The real reason for these worker clusterings is that, outside of those sectors, work with better conditions and pay is disproportionately difficult to track down because tacit social hurdles impede the process of applying for those positions, getting them and then successfully holding on to them.
The conscionable in society ought to be concerned by the fact that the main driver of social disparity - income disparity - is effectuated, for the most part, by varying degrees of conscious and unconscious collusion among those of a relatively small subset who decide what Americans get paid. This close-knit professional clique and their agents (lawyers, consultants, accountants and the like), by and large, maintain a calculated and willful indifference toward the national need for greater social equity.

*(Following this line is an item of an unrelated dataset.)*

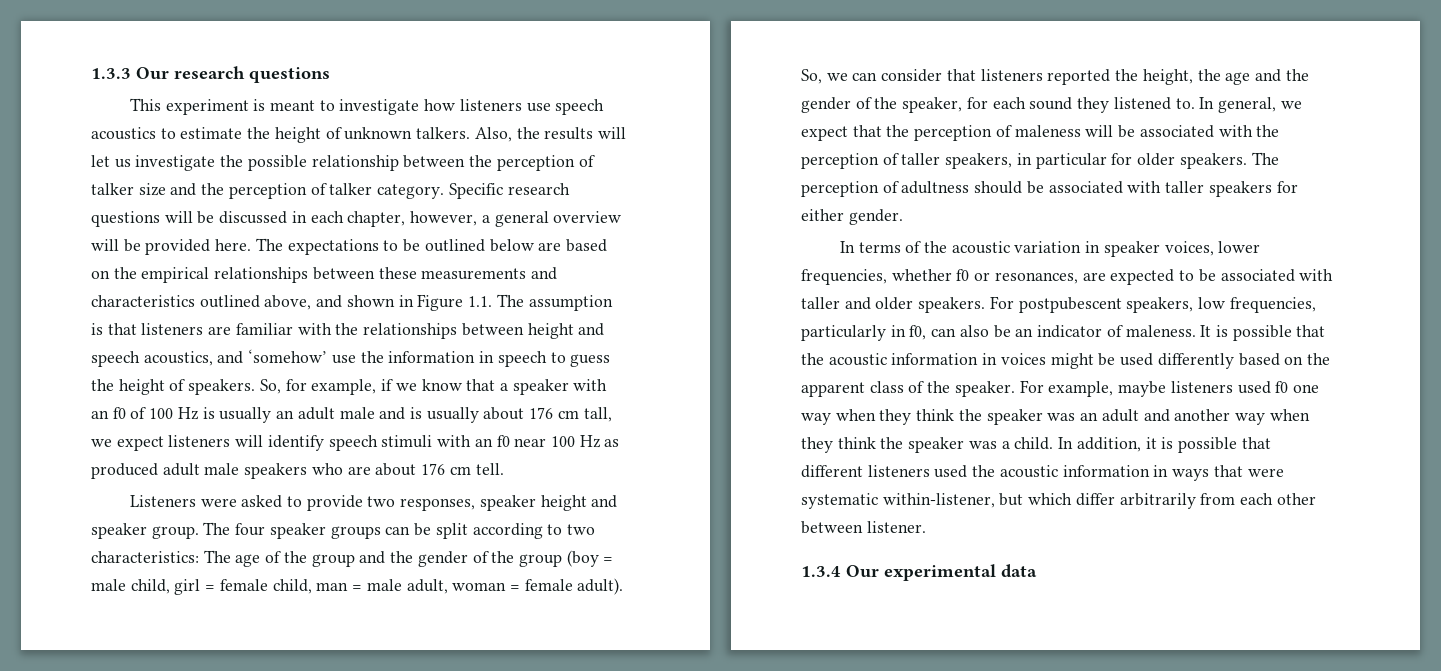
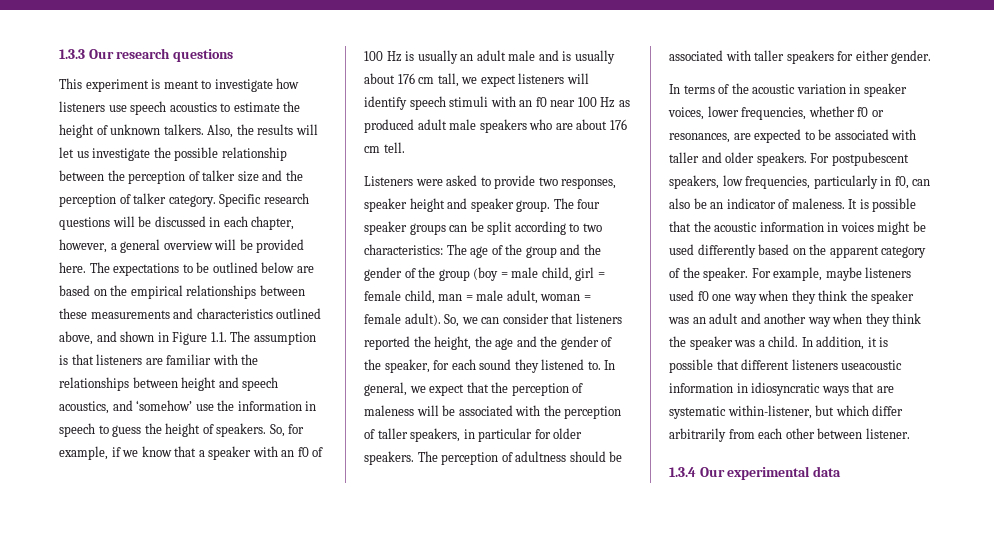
- It is possible that the acoustic information in voices might be used differently based on the apparent class of the speaker.
+ It is possible that the acoustic information in voices might be used differently based on the apparent category of the speaker.
- In addition, it is possible that different listeners used the acoustic information in ways that were systematic within-listener, but which differ arbitrarily from each other between listener.
+ In addition, it is possible that different listeners useacoustic information in idiosyncratic ways that are systematic within-listener, but which differ arbitrarily from each other between listener.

Ideally, it wouldn’t be that way. The interests of the nation are not well served by it.
If ever the use of the power of the People in defense of the Greater Good were to be deemed justifiable and laudable, using it to lift up the common right to live in a more cohesive social collective would have to be one of the most obvious.
This basic tenet is more especially true in a time of war. The sons and daughters of citizens in lower economic circles are playing a preponderant role on the field of battle, in part, to preserve the interests of the rich (almost none of whom have kin in harm's way). Given they do so at grave risk to the psychological well-being of their families and their own lives, no lower standard of common reciprocity ought be tolerated.